Friday nights, as usual, present Savannah dwellers with a myriad of artistic events to attend. This time around, the experience extends beyond the visual into a festival of the senses as we are engulfed into a sensorial representation of absolute enlightenment. Last week, Sicky Nar Nar Gallery opened its doors to “Ensō,” an installation by Sami Lee Woolhiser complemented with sound design by Kevin Lee Jr.

Ensō, by the definition provided by the artist, is “a circle that is hand-drawn in one or two uninhibited brushstrokes to express a moment when the mind is free to let the body create.” Under this concept, Woolhiser embarks in the incredible task of creating a physical journey that recreates through art this very intrinsic Zen technique. She carefully extrapolates many possible scenarios in order to fully engulf each visitor in her vision.

Woolhiser has succeeded in creating an ethereal stronghold. The combination of the archways and their circular disposition are subliminal symbols of stability and balance. Spectators feel safe within the structure and are inspired to stay inside of it rather than outside.

The artist explains that the purposeful use of bed sheets as her painting surface give the installation a sense of home and femininity. More than just femininity, she makes emphasis of the quaint experience of running through freshly tended sheets–a symbol to many of motherly care.

The technique she uses on her sheets establishes through color and gradation a strong spiritual bedrock. The sheets change from a radiant blue to white in an organic way, rather than a perfect airbrush finishing. This blue bottom, however, hangs a few inches from the floor. Even though its color and position establish strong footing, it is still a flowing entity, evoking the sense of openness that the artist looks to bestow upon the viewer.

Sicky Nar Nar’s windowed space is a visual treat for the approaching visitor. As the piece itself has been tailored to the physical space of this gallery, Woolhiser has successfully used the space to her advantage, leaving a walkway on the outside of the installation that is proportional to the size of the inner archway. This balance makes the spectator a constant part of the installation, no matter where you are standing.

The gradated hanging fabrics create an universally-pleasing sensation that attracts immediate exploration of the rest of the space. Unlike other installations that make the spectator worry about disturbing the piece, "Ensō" draws you into its center.

The measurements of her arches seem to match, or at least ressemble, those that are used in modern architecture. This piece of information calls upon the visitor’s knowledge of space and immediately recall the structural sturdiness of an arch. To add a deeper layer to the experience, Woolhiser’s work with sound designer Lee allows your auditory and tactual senses to be engaged in the piece. This interactive quality is the cherry on top of the metaphorical sundae. The gallery space is activated in four dimensions, seeing as the sound changes through movement add an element of time.

The experience is left in the hands of the visitor, making them a crucial element in the installation’s success.
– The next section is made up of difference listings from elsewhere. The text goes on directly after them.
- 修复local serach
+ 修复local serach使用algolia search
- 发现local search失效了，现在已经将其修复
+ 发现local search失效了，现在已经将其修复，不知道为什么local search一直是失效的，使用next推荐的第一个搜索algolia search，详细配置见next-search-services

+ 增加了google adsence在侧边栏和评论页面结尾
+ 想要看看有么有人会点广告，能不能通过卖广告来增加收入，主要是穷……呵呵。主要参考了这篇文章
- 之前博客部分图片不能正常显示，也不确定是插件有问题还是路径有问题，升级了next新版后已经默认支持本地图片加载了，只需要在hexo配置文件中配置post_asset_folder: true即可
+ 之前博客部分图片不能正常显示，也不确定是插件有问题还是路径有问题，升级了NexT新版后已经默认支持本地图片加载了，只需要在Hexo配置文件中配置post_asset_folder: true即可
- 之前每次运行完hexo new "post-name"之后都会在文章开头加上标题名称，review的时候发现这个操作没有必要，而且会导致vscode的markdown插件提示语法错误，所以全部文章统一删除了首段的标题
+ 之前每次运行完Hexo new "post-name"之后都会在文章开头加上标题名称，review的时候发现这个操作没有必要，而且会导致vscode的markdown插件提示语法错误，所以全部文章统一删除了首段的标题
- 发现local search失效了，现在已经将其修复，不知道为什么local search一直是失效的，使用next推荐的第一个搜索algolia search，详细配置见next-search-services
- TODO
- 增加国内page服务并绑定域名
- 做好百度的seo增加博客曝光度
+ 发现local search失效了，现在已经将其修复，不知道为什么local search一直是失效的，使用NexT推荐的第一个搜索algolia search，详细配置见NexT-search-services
The way in which the visitor interacts with the hanging fabric defines the intensity, length and oftentimes repetition of a certain sound. The journey within this physical Ensō quickly becomes a shared one—a group sensation of sorts. As people walk through the archways, the sounds interact as well as the visitors. Each combination of guests within the installation create a new song. The experience is continually unique as the combination of sounds changes with all the nuances of whoever is present inside the circle.

Woolhiser’s "Ensō" comes as part of a series of installations exploring similar themes of personal and spiritual exploration. Her previous work, “Passage,” employs similar material and concept but in a smaller, more confined experience.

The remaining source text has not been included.